WickedPawn WickedPawn 5/10/2015 08:43
Cheating is out of control in this type of open tournaments.
thlai80 thlai80 5/10/2015 06:01
It is actually disgusting to view it with "guilty until proven innocent" perspective. If that's the case, no one should escape the radar. Irakli Beradze had lost his rd8 game. His record thus far:

Rd1 drew with GM Mirzoev Azer 2554
Rd2 lost to GM Gupta Abhijeet 2603
Rd3 beat GM Adhiban B. 2636
Rd4 beat Fataliyeva Ulviyya 2331
Rd5 drew with IM Sanal Vahap 2508
Rd6 beat GM Romanov Evgeny 2581
Rd7 drew with GM Khalifman Alexander 2624
Rd8 lost to GM Guseinov Gadir 2612 AZE 6.0 w 0
Rd9 opponent: GM Bacrot Etienne 2704

Against 2600+, win 1, draw 1, lost 2. Against 2500+, win 2, draw 1. And he is 2 years younger than Magnus Carlsen, he has all the room for improvement at his age. And if anyone outperform his/her own expectation is a cheat potential, then there's no need for the game at all. Just look at the rating to decide the winner.

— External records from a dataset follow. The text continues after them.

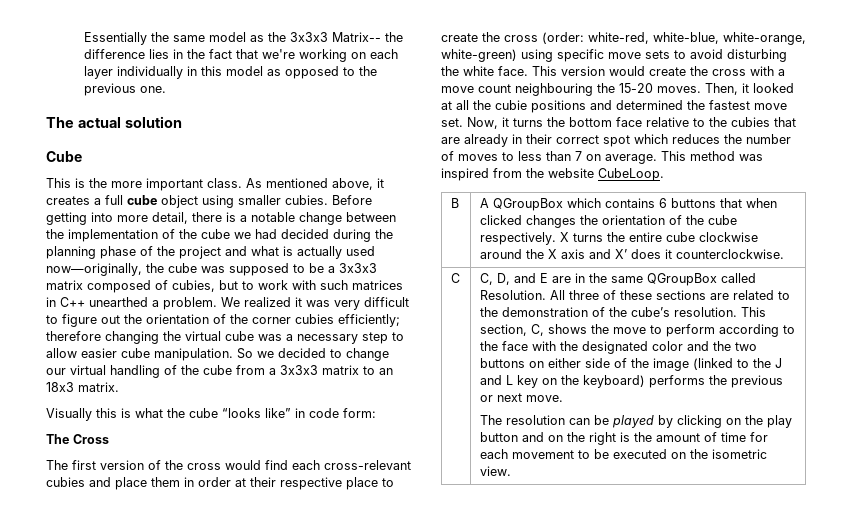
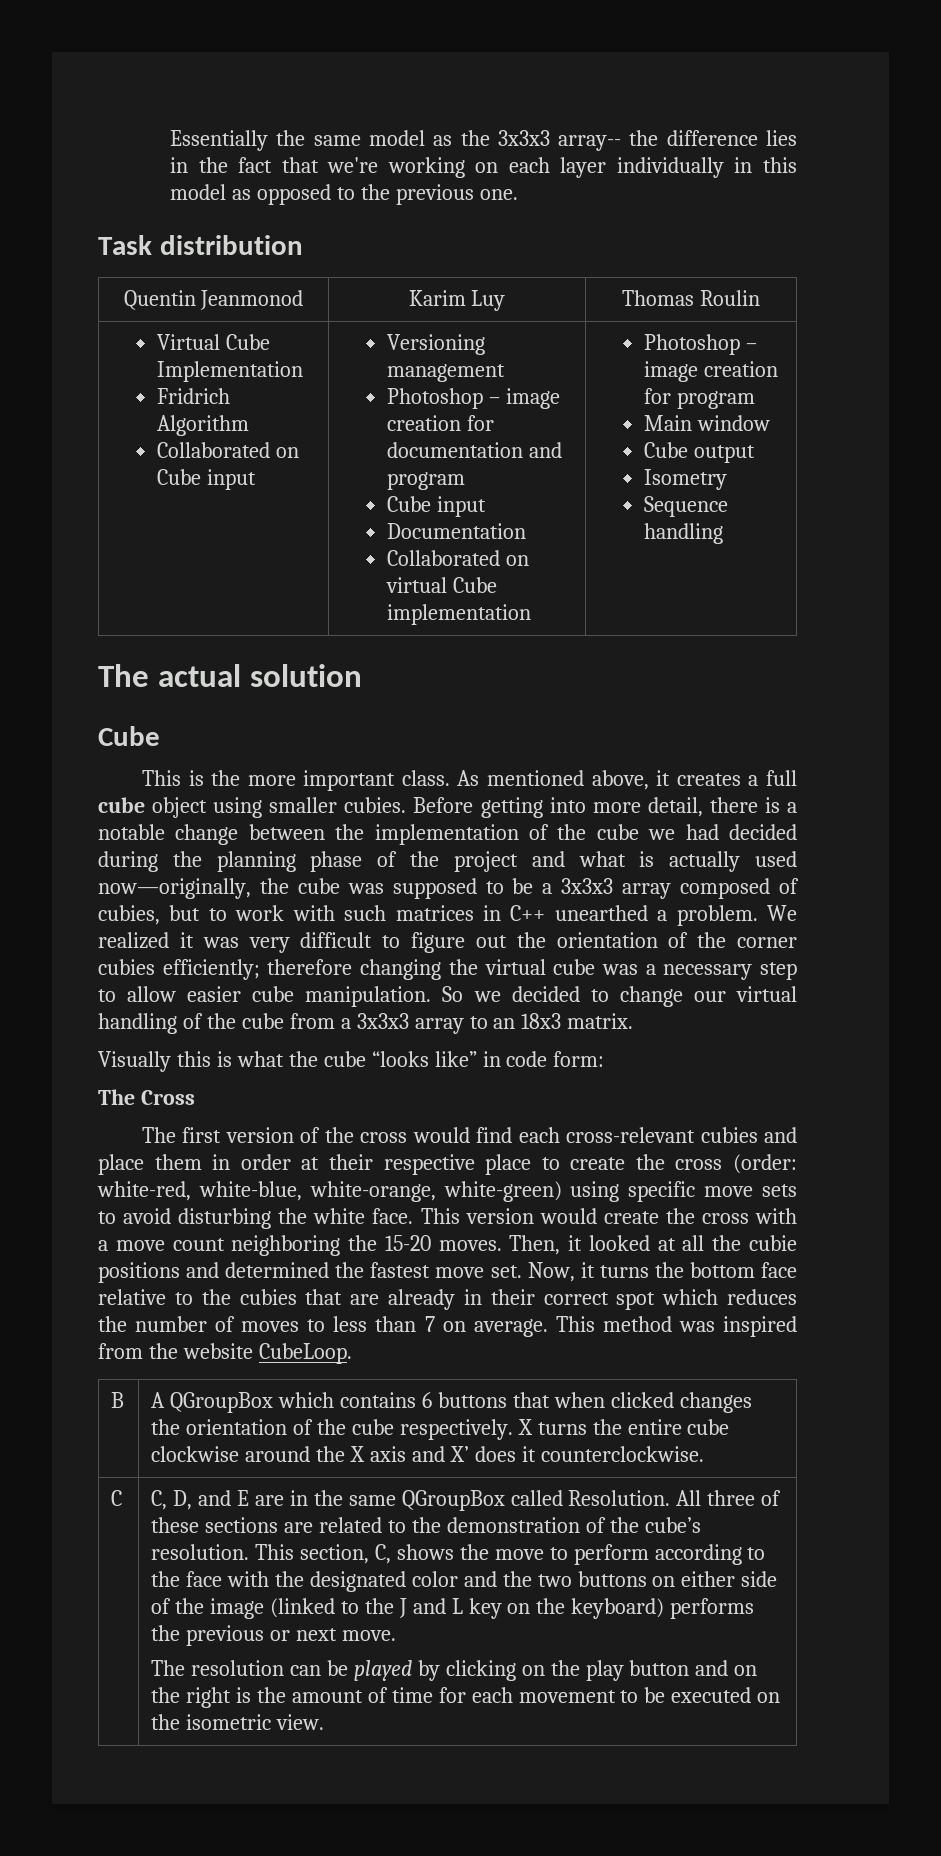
- Essentially the same model as the 3x3x3 Matrix-- the difference lies in the fact that we're working on each layer individually in this model as opposed to the previous one.
+ Essentially the same model as the 3x3x3 array-- the difference lies in the fact that we're working on each layer individually in this model as opposed to the previous one.
+ Task distribution
+ Quentin Jeanmonod | Karim Luy | Thomas Roulin
+ Virtual Cube Implementation
+ Fridrich Algorithm
+ Collaborated on Cube input | Versioning management
+ Photoshop – image creation for documentation and program
+ Cube input
+ Documentation
+ Collaborated on virtual Cube implementation | Photoshop – image creation for program
+ Main window
+ Cube output
+ Isometry
+ Sequence handling
- Before getting into more detail, there is a notable change between the implementation of the cube we had decided during the planning phase of the project and what is actually used now—originally, the cube was supposed to be a 3x3x3 matrix composed of cubies, but to work with such matrices in C++ unearthed a problem.
+ Before getting into more detail, there is a notable change between the implementation of the cube we had decided during the planning phase of the project and what is actually used now—originally, the cube was supposed to be a 3x3x3 array composed of cubies, but to work with such matrices in C++ unearthed a problem.
- So we decided to change our virtual handling of the cube from a 3x3x3 matrix to an 18x3 matrix.
+ So we decided to change our virtual handling of the cube from a 3x3x3 array to an 18x3 matrix.
- This version would create the cross with a move count neighbouring the 15-20 moves.
+ This version would create the cross with a move count neighboring the 15-20 moves.

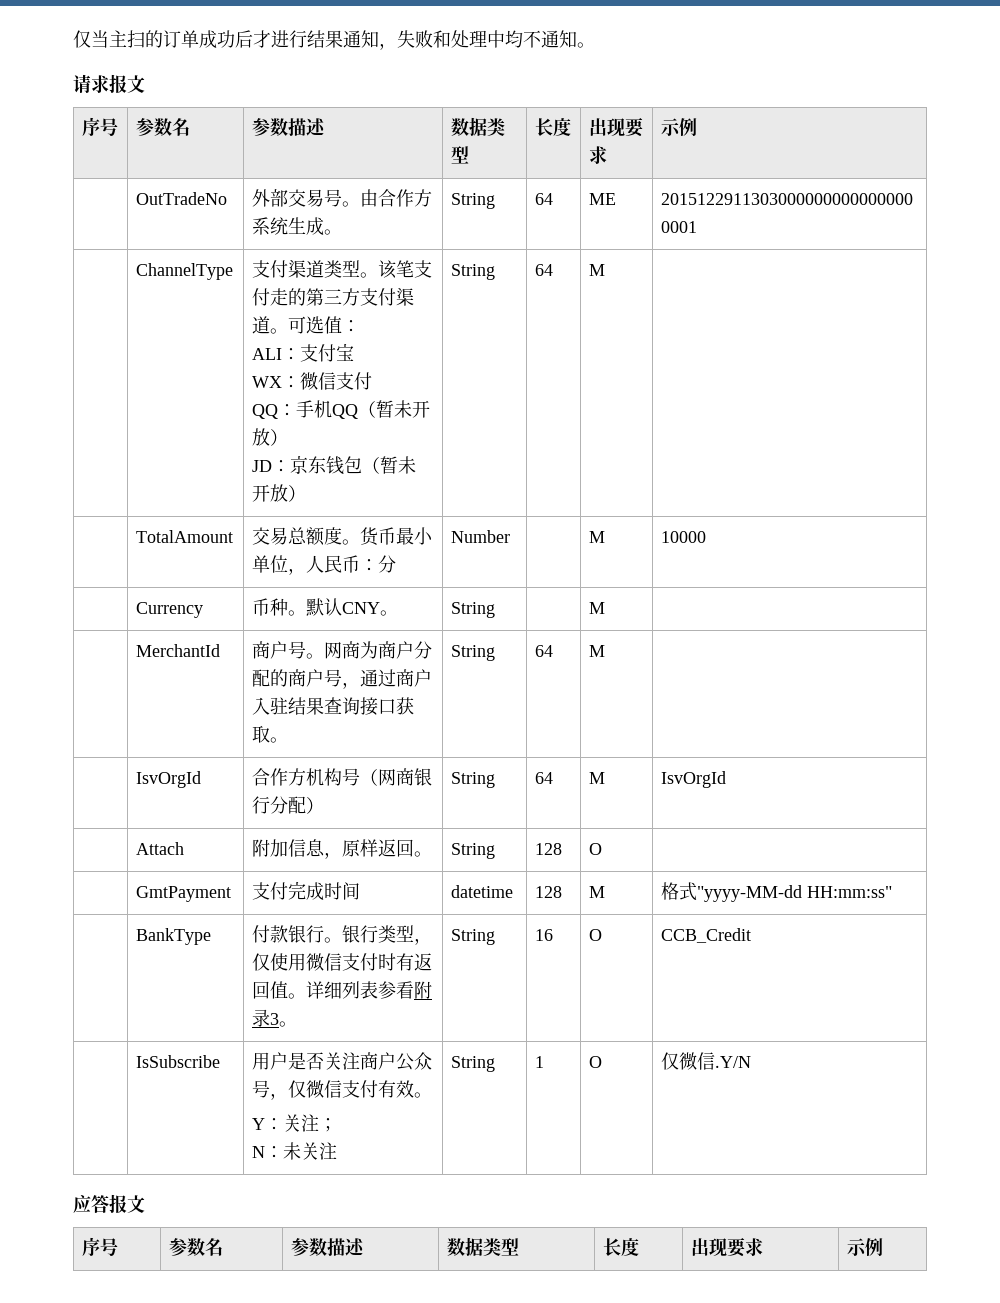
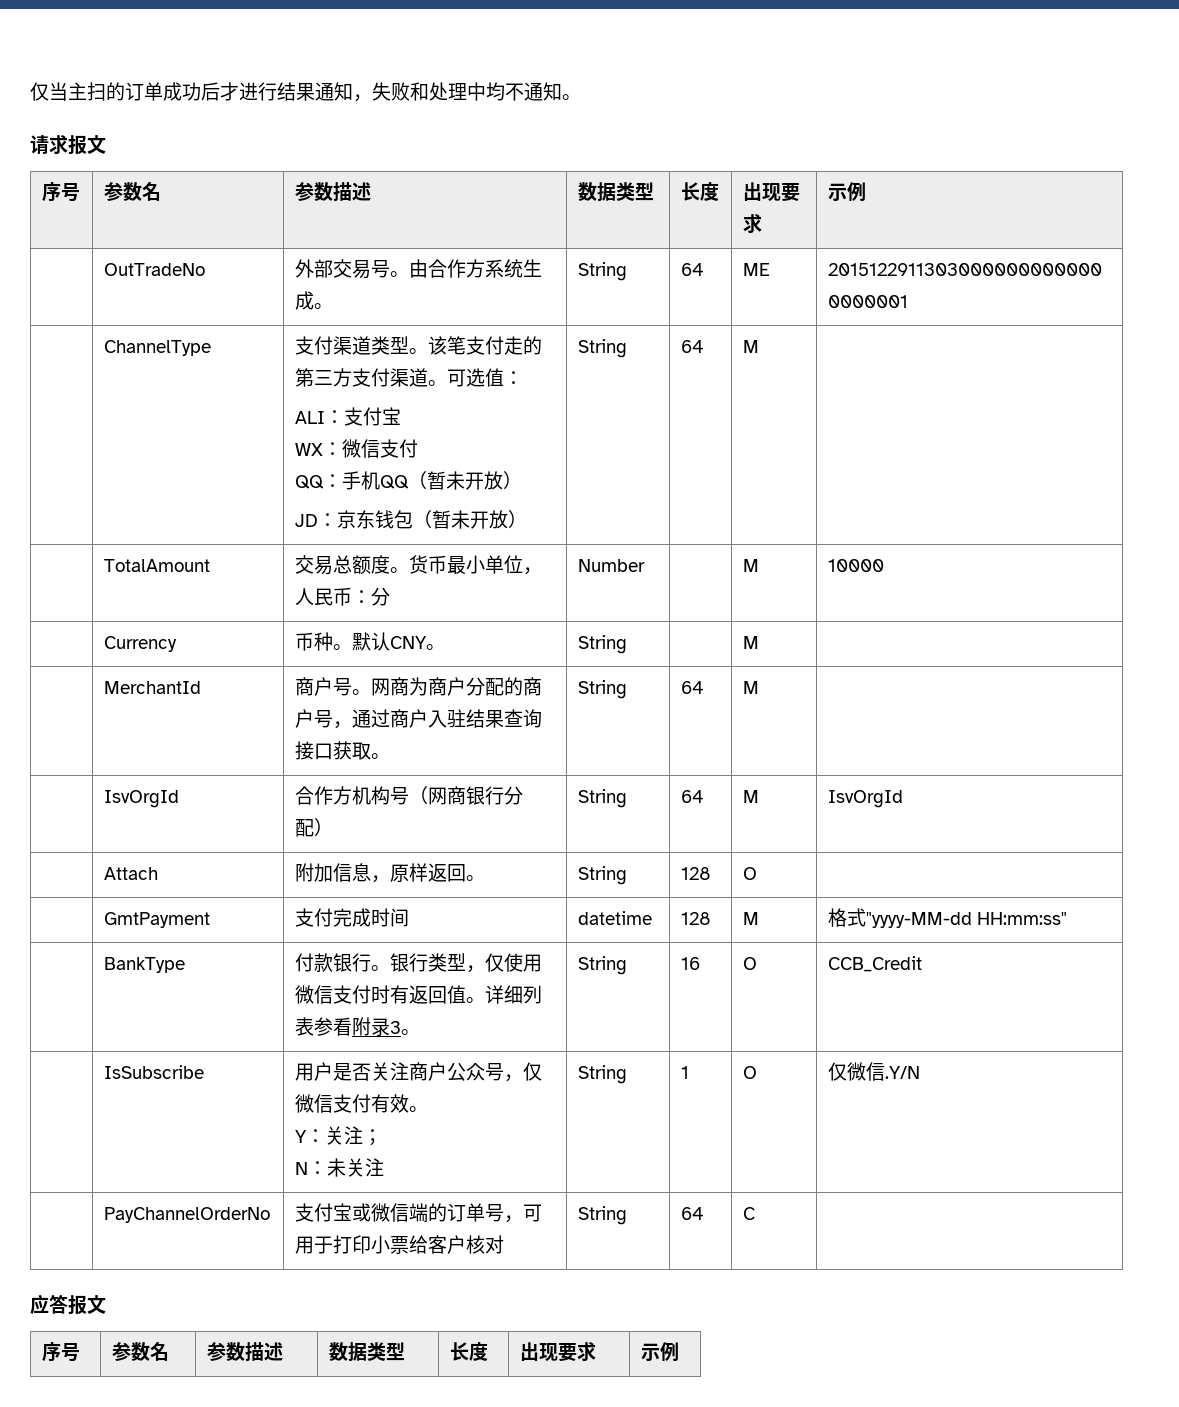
+ | PayChannelOrderNo | 支付宝或微信端的订单号，可用于打印小票给客户核对 | String | 64 | C |

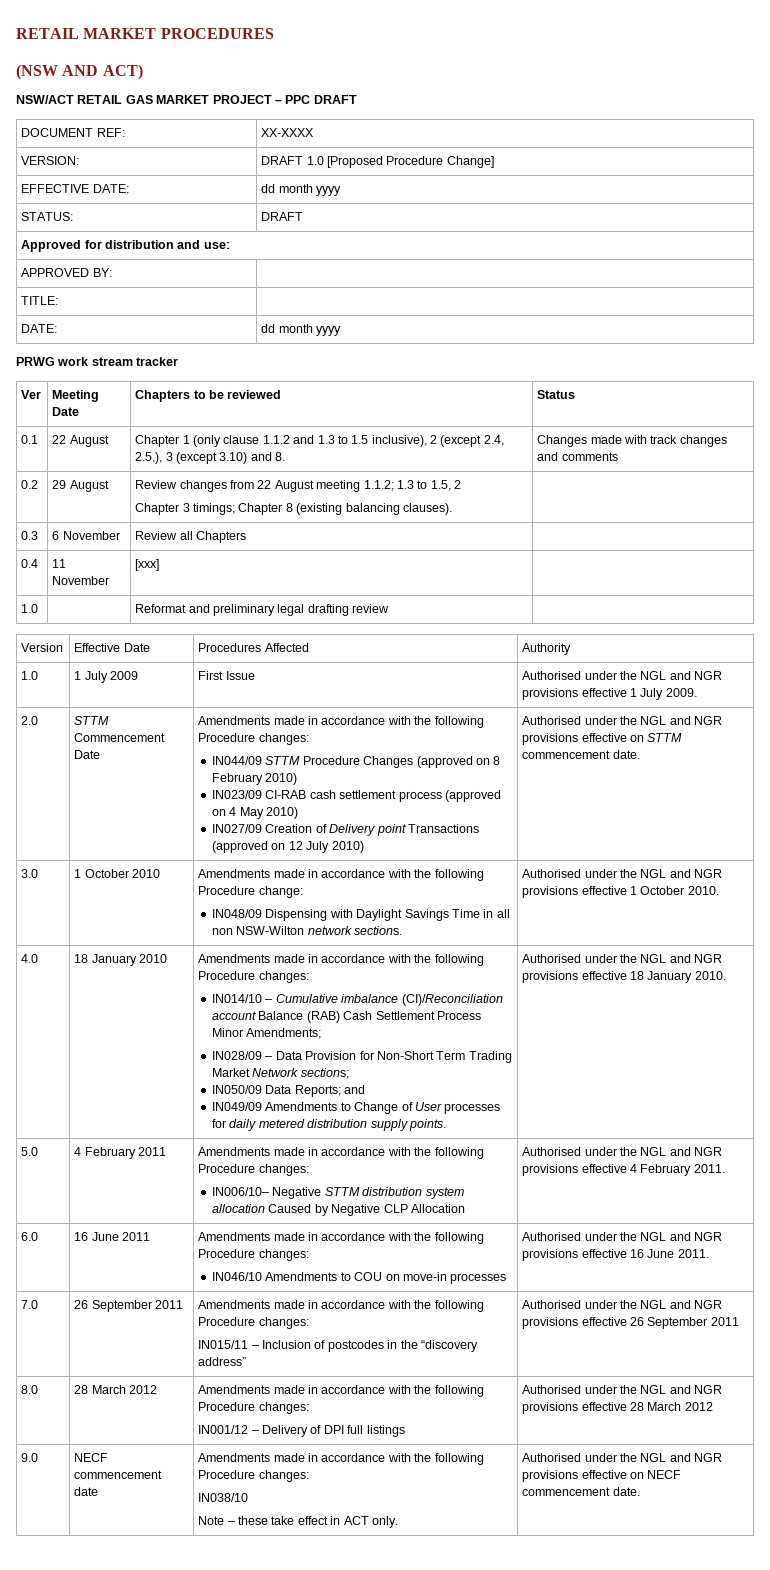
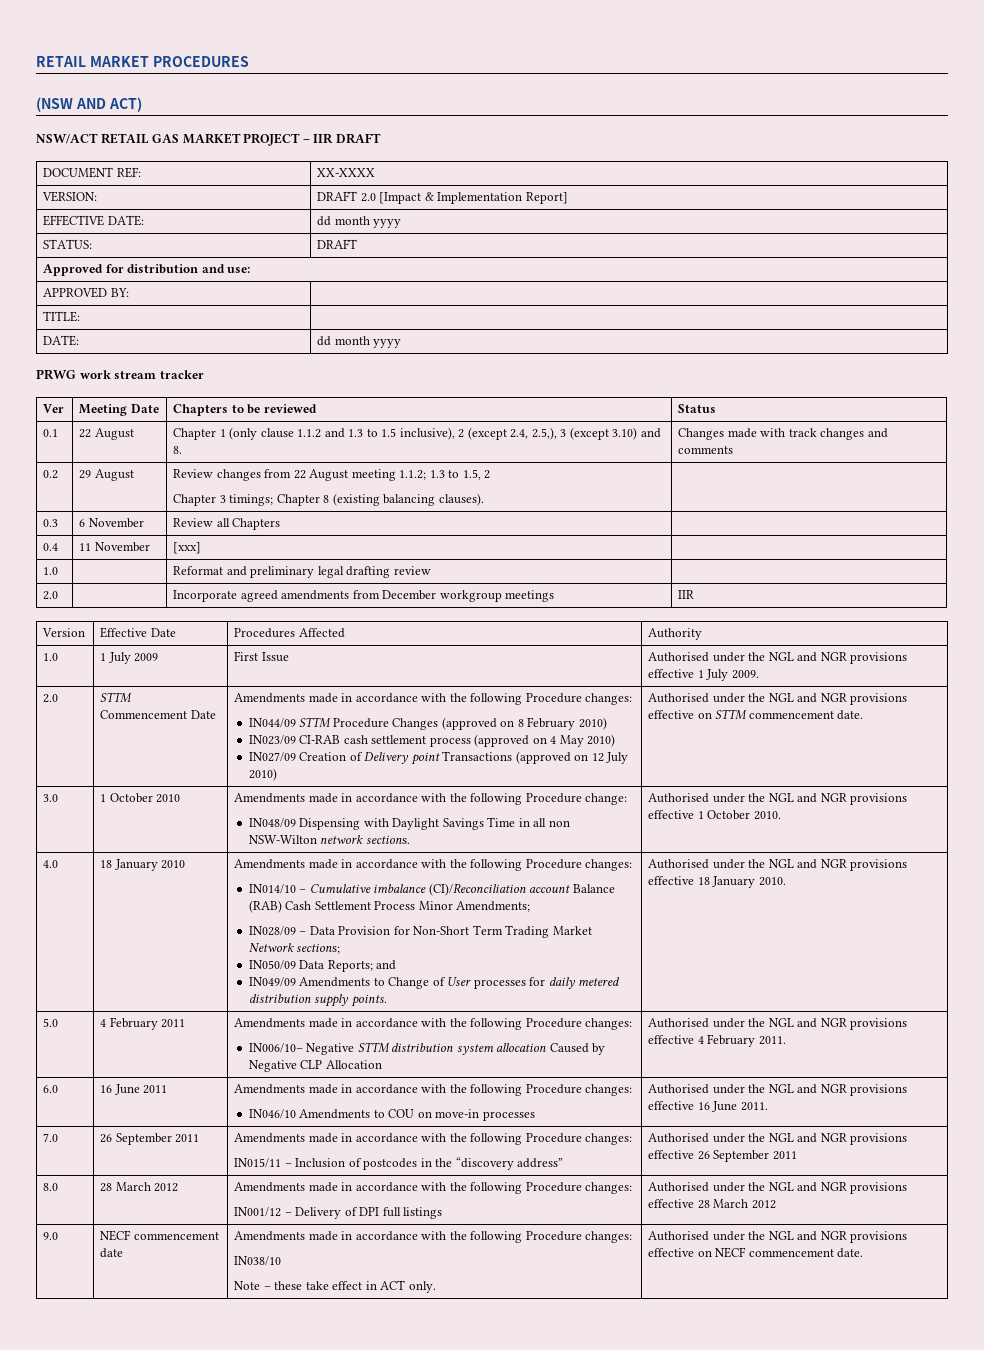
- NSW/ACT RETAIL GAS MARKET PROJECT – PPC DRAFT
+ NSW/ACT RETAIL GAS MARKET PROJECT – IIR DRAFT
- VERSION: | DRAFT 1.0 [Proposed Procedure Change]
+ VERSION: | DRAFT 2.0 [Impact & Implementation Report]
+ 2.0 | | Incorporate agreed amendments from December workgroup meetings | IIR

By the way, Carlsen and Anand outperform their rating by over 100 elo in their last tournament. How about that?
Kingpawnkid Kingpawnkid 5/10/2015 04:28
Irakli Beradze an untitled player clearing the field of GM's. Not too often unless you're Borislav Ivanov!
pat-adv pat-adv 5/9/2015 11:08
Okay, so how many cheats have we got here then? Isn't it awful that this is the question on everyone's mind....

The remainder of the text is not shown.